L’Ottocento è stato un secolo di grande fermento, non solo artistico, ma soprattutto scientifico, tecnico e industriale, ambiti che proprio da allora iniziarono a intersecarsi in modo sempre più stretto. La vita che conosciamo oggi affonda le sue radici in quei decenni di fermenti, tentativi, dubbi e scoperte, in cui tutto era nuovo e il futuro sembrava una visione – basti pensare ad Alessandro Volta, Thomas Edison e Nikola Tesla, alle scoperte rivoluzionarie di cui sono stati fautori, o alla capacità di immaginazione fantascientifica dei racconti di Jules Verne. È proprio in questo contesto storico che nel 1845 Bernardino Branca inventò il Fernet-Branca, a partire da una piccola bottega domestica, da cui arrivò poi all’apertura del primo opificio in corso di Porta Nuova, a Milano. È da allora che l’amaro – diventato poi famoso in tutto il mondo – iniziò a stringere un profondo rapporto con il capoluogo della “locomotiva d’Italia”, all’epoca – e per un abbondante secolo a seguire – coperta dalla coltre di fuliggine nera prodotta dalle tante industrie insieme alla promessa del progresso e di un benessere inedito e sempre più diffuso, sicuramente alla portata di molte più persone.
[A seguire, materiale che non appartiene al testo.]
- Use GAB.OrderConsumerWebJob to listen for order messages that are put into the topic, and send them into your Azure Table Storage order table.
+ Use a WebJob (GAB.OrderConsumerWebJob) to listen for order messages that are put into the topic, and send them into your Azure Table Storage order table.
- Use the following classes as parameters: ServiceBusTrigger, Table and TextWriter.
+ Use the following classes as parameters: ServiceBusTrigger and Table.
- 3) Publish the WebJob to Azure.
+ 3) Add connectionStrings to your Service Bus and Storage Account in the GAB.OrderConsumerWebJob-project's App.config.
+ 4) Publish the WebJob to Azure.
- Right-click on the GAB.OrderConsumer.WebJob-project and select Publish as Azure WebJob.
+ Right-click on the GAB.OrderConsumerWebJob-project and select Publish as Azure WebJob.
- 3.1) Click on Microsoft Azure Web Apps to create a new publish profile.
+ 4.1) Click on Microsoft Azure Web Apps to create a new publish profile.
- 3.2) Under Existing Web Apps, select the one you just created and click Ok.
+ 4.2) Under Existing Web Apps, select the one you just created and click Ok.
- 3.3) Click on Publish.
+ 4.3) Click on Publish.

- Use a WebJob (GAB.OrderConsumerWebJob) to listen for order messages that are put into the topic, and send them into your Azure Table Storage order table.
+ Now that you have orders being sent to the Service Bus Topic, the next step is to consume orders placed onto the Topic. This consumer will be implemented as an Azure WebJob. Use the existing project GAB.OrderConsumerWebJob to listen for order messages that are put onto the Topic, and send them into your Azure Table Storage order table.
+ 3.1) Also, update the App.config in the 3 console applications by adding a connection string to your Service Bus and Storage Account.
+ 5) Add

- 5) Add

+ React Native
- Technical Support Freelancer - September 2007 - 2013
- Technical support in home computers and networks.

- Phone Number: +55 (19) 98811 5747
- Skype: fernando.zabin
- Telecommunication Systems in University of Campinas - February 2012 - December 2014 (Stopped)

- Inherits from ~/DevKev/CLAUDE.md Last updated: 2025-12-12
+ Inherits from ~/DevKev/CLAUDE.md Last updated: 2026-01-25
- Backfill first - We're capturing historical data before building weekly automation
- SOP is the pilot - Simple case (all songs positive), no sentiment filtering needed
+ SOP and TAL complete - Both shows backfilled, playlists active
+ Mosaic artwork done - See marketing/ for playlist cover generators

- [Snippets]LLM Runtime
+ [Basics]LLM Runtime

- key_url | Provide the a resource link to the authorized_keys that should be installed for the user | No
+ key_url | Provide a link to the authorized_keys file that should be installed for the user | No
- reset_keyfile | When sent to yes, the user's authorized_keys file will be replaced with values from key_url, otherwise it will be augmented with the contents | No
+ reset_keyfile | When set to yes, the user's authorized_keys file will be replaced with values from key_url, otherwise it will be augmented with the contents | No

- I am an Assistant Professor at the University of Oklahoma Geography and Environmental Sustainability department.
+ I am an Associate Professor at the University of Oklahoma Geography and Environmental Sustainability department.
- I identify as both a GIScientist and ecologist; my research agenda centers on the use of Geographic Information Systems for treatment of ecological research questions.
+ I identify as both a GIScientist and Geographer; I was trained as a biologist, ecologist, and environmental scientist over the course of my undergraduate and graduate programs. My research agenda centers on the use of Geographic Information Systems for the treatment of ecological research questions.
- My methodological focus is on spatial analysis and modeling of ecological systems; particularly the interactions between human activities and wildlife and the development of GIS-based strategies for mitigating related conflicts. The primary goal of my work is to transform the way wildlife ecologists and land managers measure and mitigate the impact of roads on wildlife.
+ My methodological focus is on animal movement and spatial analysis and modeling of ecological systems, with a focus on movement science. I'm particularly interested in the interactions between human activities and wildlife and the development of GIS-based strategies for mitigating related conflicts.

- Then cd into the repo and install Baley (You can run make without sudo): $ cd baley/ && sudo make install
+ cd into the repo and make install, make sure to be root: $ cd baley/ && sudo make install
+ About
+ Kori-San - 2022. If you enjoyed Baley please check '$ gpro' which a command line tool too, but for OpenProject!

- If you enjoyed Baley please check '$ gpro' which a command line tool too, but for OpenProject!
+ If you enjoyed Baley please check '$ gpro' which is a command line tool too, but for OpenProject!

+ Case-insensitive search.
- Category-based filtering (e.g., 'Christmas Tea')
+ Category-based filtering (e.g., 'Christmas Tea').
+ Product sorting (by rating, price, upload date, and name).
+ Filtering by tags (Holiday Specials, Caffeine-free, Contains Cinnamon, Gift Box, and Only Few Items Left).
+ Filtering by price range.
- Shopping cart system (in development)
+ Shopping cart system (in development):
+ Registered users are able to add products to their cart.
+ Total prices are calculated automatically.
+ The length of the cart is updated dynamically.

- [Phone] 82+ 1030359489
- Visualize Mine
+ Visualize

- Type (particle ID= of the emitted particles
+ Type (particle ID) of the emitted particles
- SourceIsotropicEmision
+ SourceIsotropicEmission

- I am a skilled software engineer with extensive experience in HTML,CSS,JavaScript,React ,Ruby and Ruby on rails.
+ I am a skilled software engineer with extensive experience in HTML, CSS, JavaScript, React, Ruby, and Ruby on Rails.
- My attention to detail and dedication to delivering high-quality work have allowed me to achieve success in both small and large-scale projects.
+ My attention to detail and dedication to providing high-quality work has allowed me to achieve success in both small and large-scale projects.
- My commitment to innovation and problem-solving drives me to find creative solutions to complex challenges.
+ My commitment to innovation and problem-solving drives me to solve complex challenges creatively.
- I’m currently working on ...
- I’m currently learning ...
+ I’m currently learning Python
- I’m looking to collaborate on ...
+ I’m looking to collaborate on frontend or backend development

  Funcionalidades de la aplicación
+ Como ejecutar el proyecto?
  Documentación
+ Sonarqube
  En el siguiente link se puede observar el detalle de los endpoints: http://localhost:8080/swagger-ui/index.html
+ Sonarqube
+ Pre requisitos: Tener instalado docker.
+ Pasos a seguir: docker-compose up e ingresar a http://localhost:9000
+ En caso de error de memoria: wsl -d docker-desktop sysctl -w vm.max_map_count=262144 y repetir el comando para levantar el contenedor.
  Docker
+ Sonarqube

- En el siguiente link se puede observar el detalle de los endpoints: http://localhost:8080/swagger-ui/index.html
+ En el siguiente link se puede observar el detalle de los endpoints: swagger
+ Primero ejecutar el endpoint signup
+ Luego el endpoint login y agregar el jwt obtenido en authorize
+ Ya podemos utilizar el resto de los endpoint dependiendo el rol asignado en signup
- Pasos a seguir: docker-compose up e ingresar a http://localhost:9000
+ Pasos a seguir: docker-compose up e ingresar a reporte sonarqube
L’immaginario legato all’amaro, e sviluppato dal famoso logo creato nel 1895 dall’artista Leopoldo Metlicovitz, legava il paesaggio naturale – le montagne rocciose, inaccessibili e acuminate – a una condizione urbana, passando da un contesto legato all’avventura e al rischio, a una situazione del tutto sicura, controllata, eppure piena di vitalità (“Fernet-Branca è vivere”). L’aquila che ci planava sopra, dall’alto, con una bottiglia tra gli artigli, sembrava voler servire in tutto e per tutto questo desiderio umano, portando la libertà degli habitat più impervi, in cui da sempre le tribù nomadi e stanziali raccoglievano le piante necessarie al loro sostentamento e ai loro riti sociali, a una cornice civilizzata.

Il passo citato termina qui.